Input records:
##########
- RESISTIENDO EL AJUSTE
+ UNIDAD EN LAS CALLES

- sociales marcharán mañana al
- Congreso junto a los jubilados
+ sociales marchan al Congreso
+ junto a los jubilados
##########
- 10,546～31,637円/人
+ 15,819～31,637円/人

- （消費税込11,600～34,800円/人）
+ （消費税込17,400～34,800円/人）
##########
What is required: Scan the data above for the word "jubilados", then copy every line that holds it.

Answer for the task:
- Congreso junto a los jubilados
+ junto a los jubilados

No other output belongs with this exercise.